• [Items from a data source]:
* * *
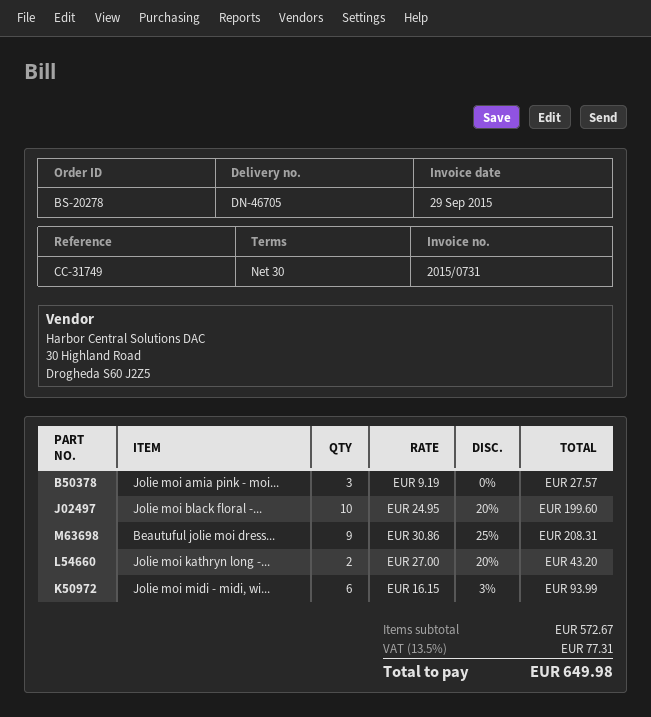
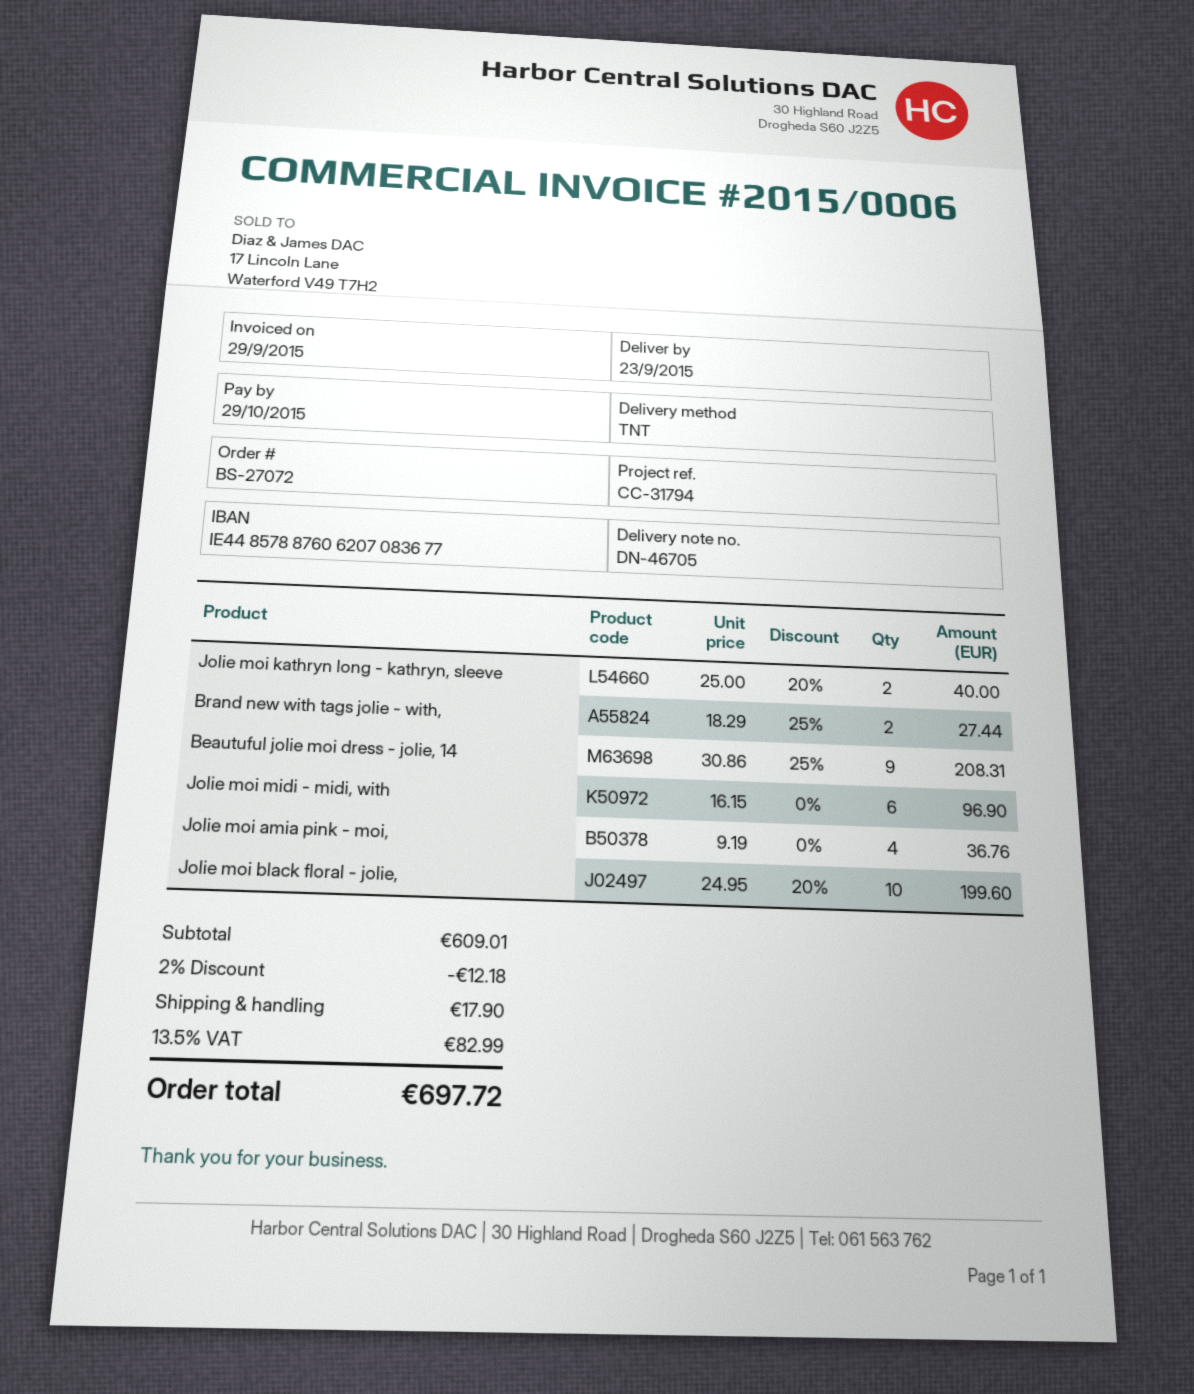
order number: BS-20278 -> BS-27072
invoice number: 2015/0731 -> 2015/0006
reference: CC-31749 -> CC-31794
Jolie moi amia pink - moi...: 3 x 9.19 = 27.57 -> 4 x 9.19 = 36.76
Jolie moi kathryn long -...: 2 x 27.00 - 20% = 43.20 -> 2 x 25.00 - 20% = 40.00
Jolie moi midi - midi, wi...: 6 x 16.15 - 3% = 93.99 -> 6 x 16.15 = 96.90
Brand new with tags jolie - with,: none -> 2 x 18.29 - 25% = 27.44
subtotal: 572.67 -> 609.01
discount: none -> 2% = 12.18
shipping: none -> 17.90
tax: 13.5% = 77.31 -> 13.5% = 82.99
total: 649.98 -> 697.72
* * *
• [EXERCISE PROMPT]: Pictures do not belong in the copy. Output all of the records exactly.

• [ANSWER TO THIS EXERCISE]:
order number: BS-20278 -> BS-27072
invoice number: 2015/0731 -> 2015/0006
reference: CC-31749 -> CC-31794
Jolie moi amia pink - moi...: 3 x 9.19 = 27.57 -> 4 x 9.19 = 36.76
Jolie moi kathryn long -...: 2 x 27.00 - 20% = 43.20 -> 2 x 25.00 - 20% = 40.00
Jolie moi midi - midi, wi...: 6 x 16.15 - 3% = 93.99 -> 6 x 16.15 = 96.90
Brand new with tags jolie - with,: none -> 2 x 18.29 - 25% = 27.44
subtotal: 572.67 -> 609.01
discount: none -> 2% = 12.18
shipping: none -> 17.90
tax: 13.5% = 77.31 -> 13.5% = 82.99
total: 649.98 -> 697.72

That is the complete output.